Flash file system repaired:. This message has been seen on a few machines usually followed by a controller reset. The root cause is not known but the controller reset justified a vendor call. Follow the procedure for the controller reset
kernel: 3w-9xxx: scsi1: ERROR: (0x06:0x000C): PCI Parity Error: clearing. Suspect a problem with the controller card. This has been seen on s0 series of machines. Raise a vendor call for a check of motherboard and potential controller replacement.
kernel: 3w-9xxx: scsi0: ERROR: (0x06:0x0010): Microcontroller Error: clearing. Suspect a problem with the controller card. This has been seen on e5 series machines along with an fsprobe corruption. Raise a vendor call for a check of motherboard and potential controller replacement.
scsi0: AEN: WARNING (0x04:0x000F): SMART threshold exceeded:port=21. A disk has shown higher than expected levels of SMART errors. It should be replaced. Raise a vendor call for a check of motherboard and potential controller replacement.

tw_cli Errors

The following errors can occur from the command

Message Action
Controller firmware too old for application
NOT COMPATIBLE. Please upgrade firmware & driver.
The 3ware command line utilities need a newer version of the firmware. Download a later version of the firmware for the card. The card version can be obtained using grep -i 3ware /proc/pci
Unable to allocate memory The tw_cli command produces the message "Unable to allocate memory" when it is run under high load conditions. The root cause is not understood and no references are available in the 3ware FAQ. However, the message is transient so the lemon sensor ignores the problem and does not raise an operator alarm

In the tw_cli /cX show, the device status can be reported as follows

Type Status Description
Unit INOPERABLE The RAID array has lost too many disks and now unreadable. The disks which are not present in the unit should be replaced as part of a vendor call and the RAID rebuilt
Unit DEGRADED The RAID array has lost one of the disks but is still working. A mirror broken alarm should have been generated. In the event of a further disks failing, the RAID will go INOPERABLE. Follow the DiskWinTwMirrorRecover to get back to OK
Unit INIT_PAUSED
INITIALIZING
A new array is being set up. This state is temporary and will be changed to OK when the array is completed rebuilding
Unit NOT SUPPORTED
Status NOT SUPPORTED has been seen but is not understood. Raise a vendor call to get the disk replaced.
Port DEVICE-ERROR A disk has shown a large number of errors but bad block relocation has been performed so that it is still functioning but at a reduced capacity. This problem has also been seen when a disk has been restarted due to a connection problem with the controller (such as not responding to a command). A vendor call should be placed to replace the disk before it causes the unit to DEGRADE. The problem can be worked around by exporting the disk, rescanning the controller and then defining the disk as spare. However, it is likely to re-occur again.
Port SMART-ERROR Cause currently unknown but it is suspected that this is reported if the smartd self test has failed on the drive. Open a vendor call.
Port ECC-ERROR Sysadmins should open a vendor call. If the vendor is unable to repair the problem, TSI can investigate further. This may indicate a parity disk error (ECC Problem from RAID5). This Raid is corrupted (Integrity data damaged. Backup Data from Controller2 and Delete RAID5 unit and recreate this unit after removing the disk.

tw_cli show diag Errors

The tw_cli show diag tool is primarily intended for use by the 3ware technical support team. However, it does allow access to some lower level log information compared to that provided by tw_cli show alarms or from /var/log/messages.

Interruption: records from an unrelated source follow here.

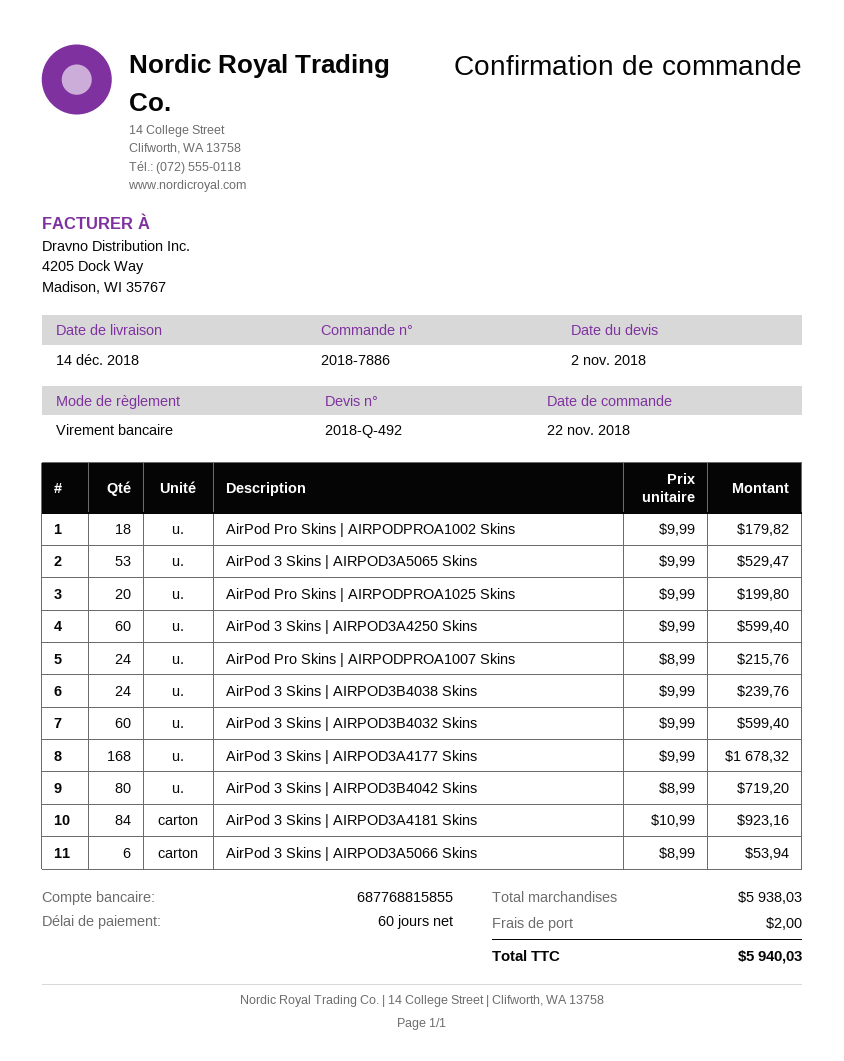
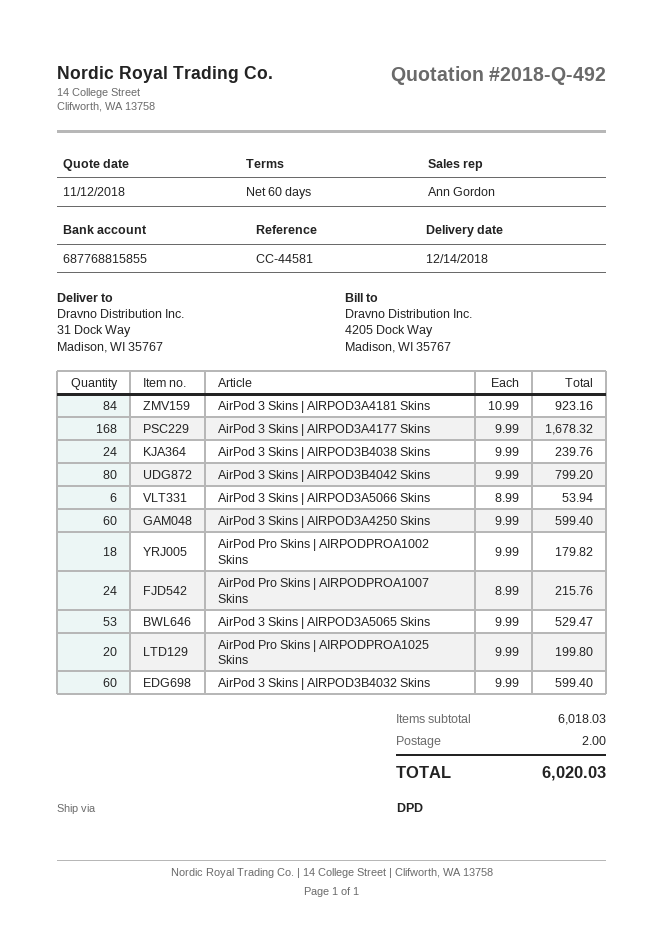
quote date: 2018-11-02 -> 2018-11-12
AirPod 3 Skins | AIRPOD3B4042 Skins: 80 x 8.99 = 719.20 -> 80 x 9.99 = 799.20
subtotal: 5938.03 -> 6018.03
total: 5940.03 -> 6020.03

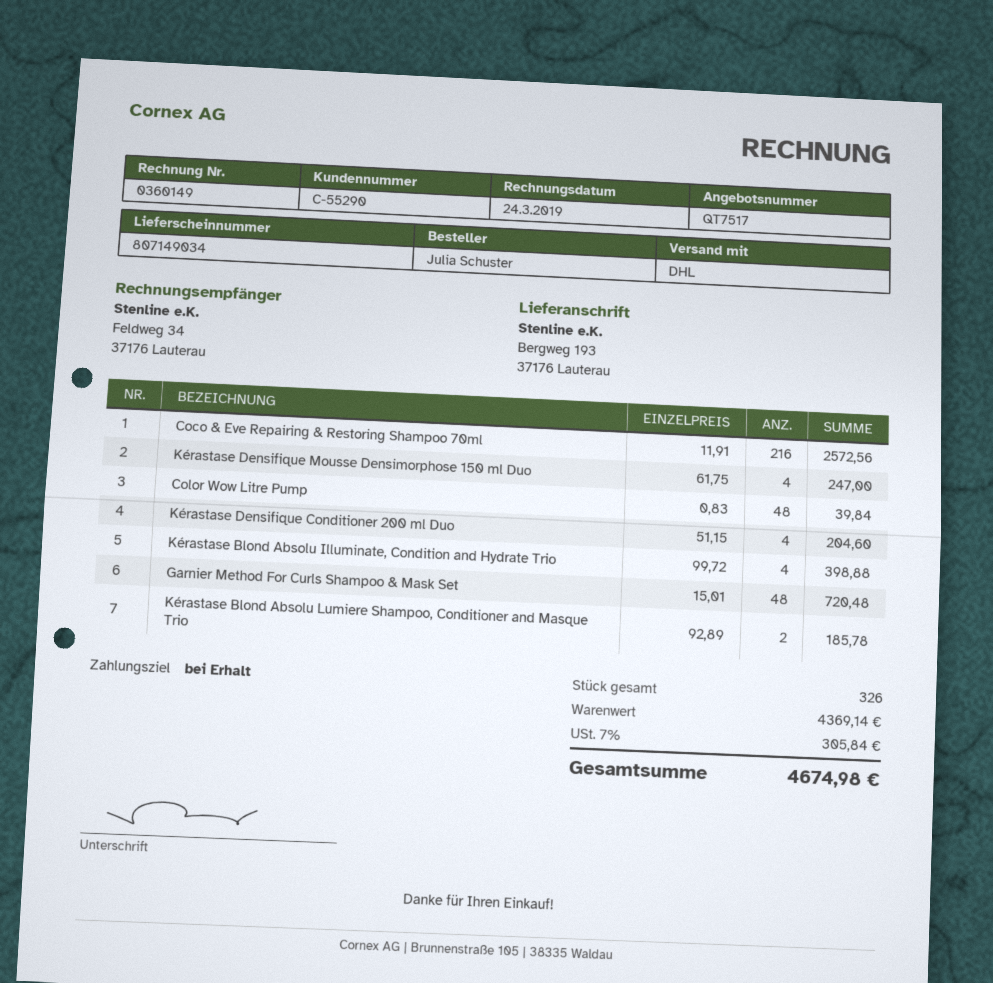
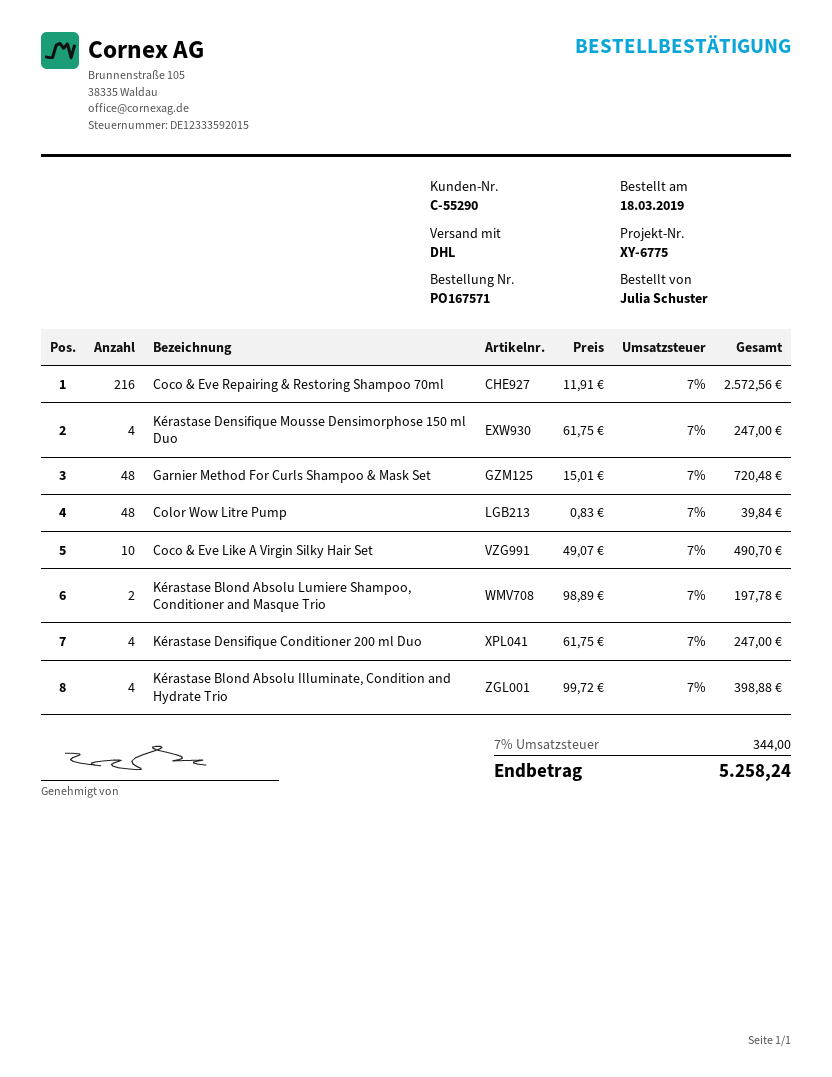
Kérastase Densifique Conditioner 200 ml Duo: 4 x 51.15 = 204.60 -> 4 x 61.75 = 247.00
Kérastase Blond Absolu Lumiere Shampoo, Conditioner and Masque Trio: 2 x 92.89 = 185.78 -> 2 x 98.89 = 197.78
Coco & Eve Like A Virgin Silky Hair Set: none -> 10 x 49.07 = 490.70
tax: 7% = 305.84 -> 7% = 344.00
total: 4674.98 -> 5258.24

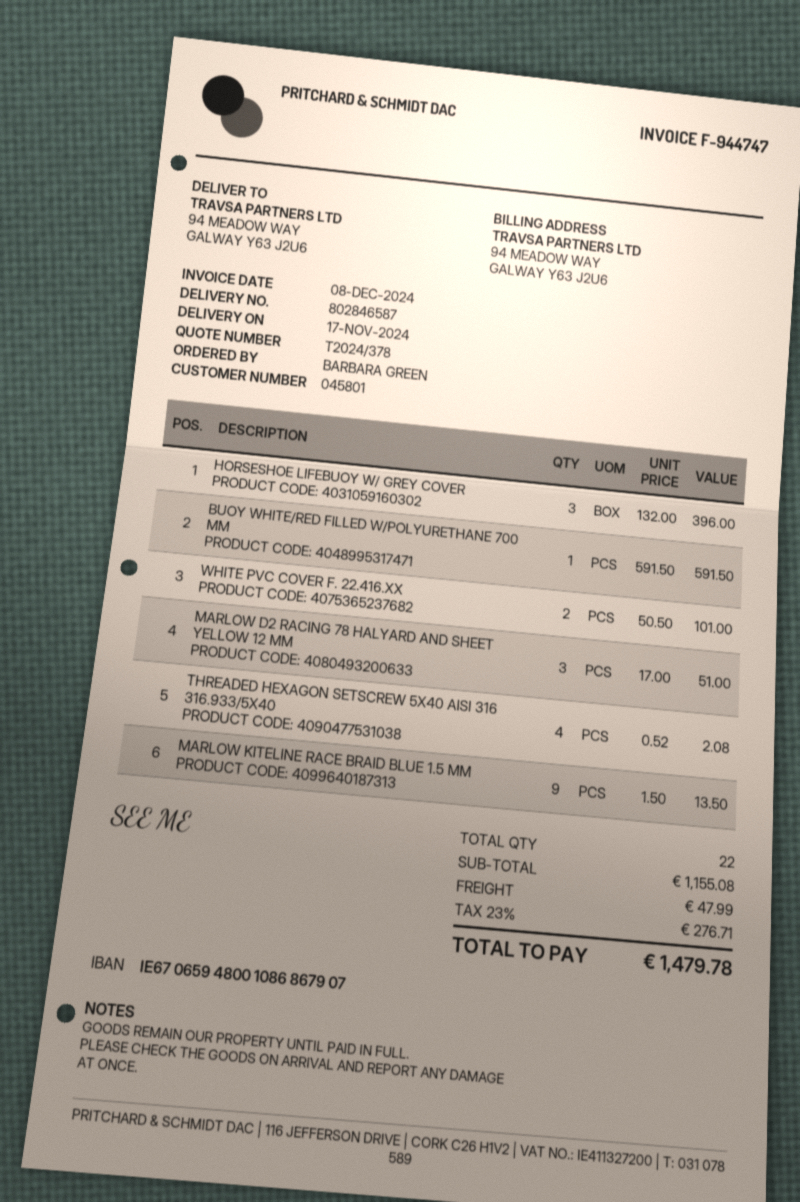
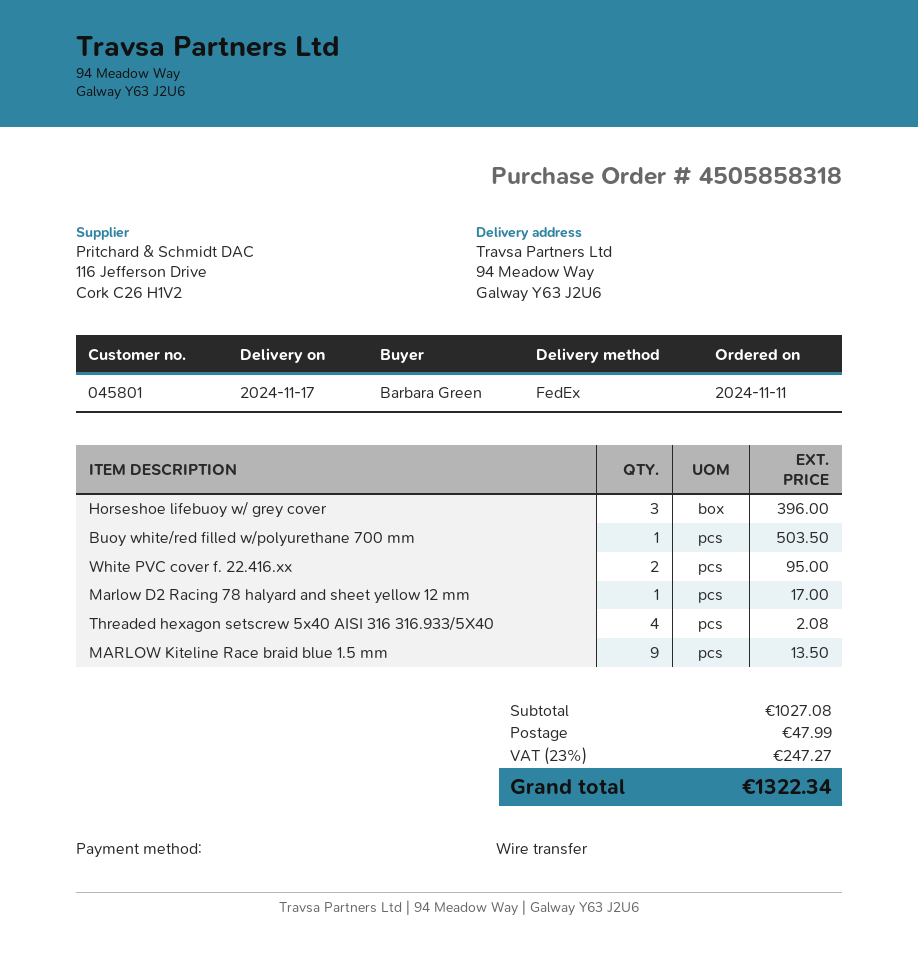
BUOY WHITE/RED FILLED W/POLYURETHANE 700 MM: 1 for 591.50 -> 1 for 503.50
WHITE PVC COVER F. 22.416.XX: 2 for 101.00 -> 2 for 95.00
MARLOW D2 RACING 78 HALYARD AND SHEET YELLOW 12 MM: 3 for 51.00 -> 1 for 17.00
subtotal: 1155.08 -> 1027.08
tax: 23% = 276.71 -> 23% = 247.27
total: 1479.78 -> 1322.34

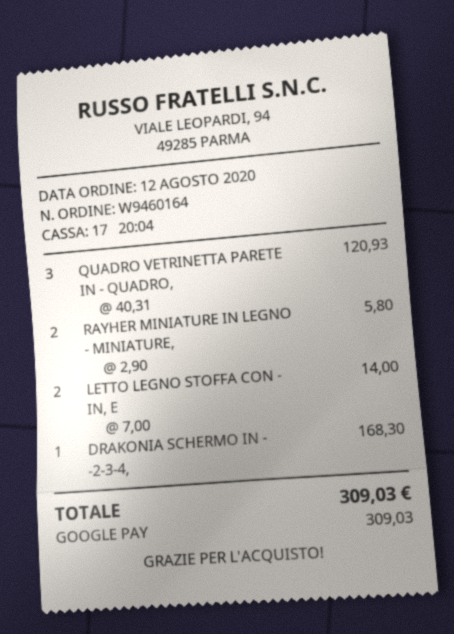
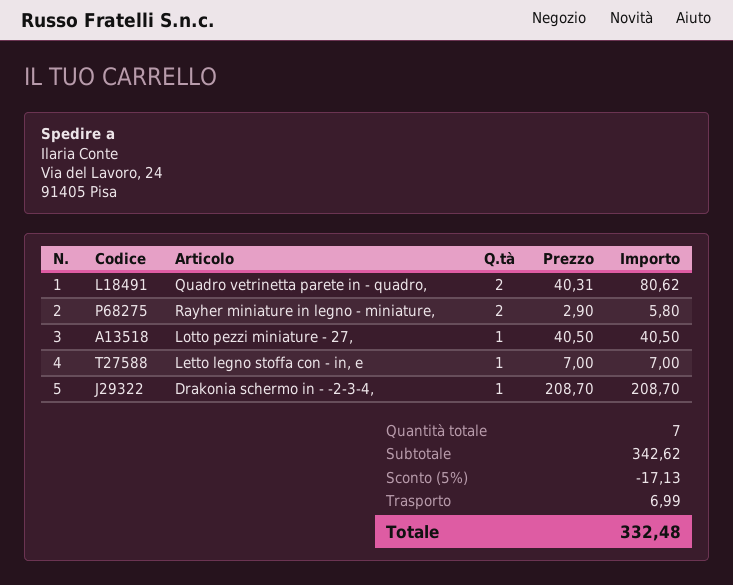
QUADRO VETRINETTA PARETE IN - QUADRO,: 3 x 40.31 = 120.93 -> 2 x 40.31 = 80.62
LETTO LEGNO STOFFA CON - IN, E: 2 x 7.00 = 14.00 -> 1 x 7.00 = 7.00
DRAKONIA SCHERMO IN - -2-3-4,: 1 x 168.30 = 168.30 -> 1 x 208.70 = 208.70
Lotto pezzi miniature - 27,: none -> 1 x 40.50 = 40.50
discount: none -> 5% = 17.13
shipping: none -> 6.99
total: 309.03 -> 332.48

The following messages have been seen in the diag logs. Note, it is a binary log and some contains many non-readable characters. The time stamps are also not clear.

Message Description Action
E=0200 I=0092EDE4 T=02:47:45 : Cable CRC error   Raise a vendor call to request investigation
E=0208 I=00926044 T=05:50:29 P=2 : Sata bridge reset A drive has timed out and so the controller resets the drive. This has been known to occur when fsprobe reports corruptions. Raise a vendor call to request investigation. The port of the disk is at the P= value.
E=0207 I=009286DC T=11:40:53 P=0 : Reset failed
E=0208 I=009286DC T=11:40:48 P=0 : Soft reset drive
E=0231 I=0092331C T=12:45:17 : Next image buffer expected Problem not understood. Seen on tt_06_8 machines when there was an fsprobe corruption.
E=0212 I=00925A5C T=18:32:01 : PCI parity error Probable controller failure. Raise a vendor call. The controller is shown on the /c_N_ value in /var/log/messages

Lemon Errors

RAID_TW

The RAID_TW alarms are the 3ware RAID array errors logged according to the conventions in DiskRefRaidLemonSensor.

These indicate problems with the 3ware disks and controllers. Problems should be handled by the system administration team so service managers with class E support can forward the cases to the system administration team for handling.

The detailed status of the machine can be obtained using

# lemon-cli -m ChkRaidTw

Other 3ware related alarms are also generated such as RAID_TW_CTLR.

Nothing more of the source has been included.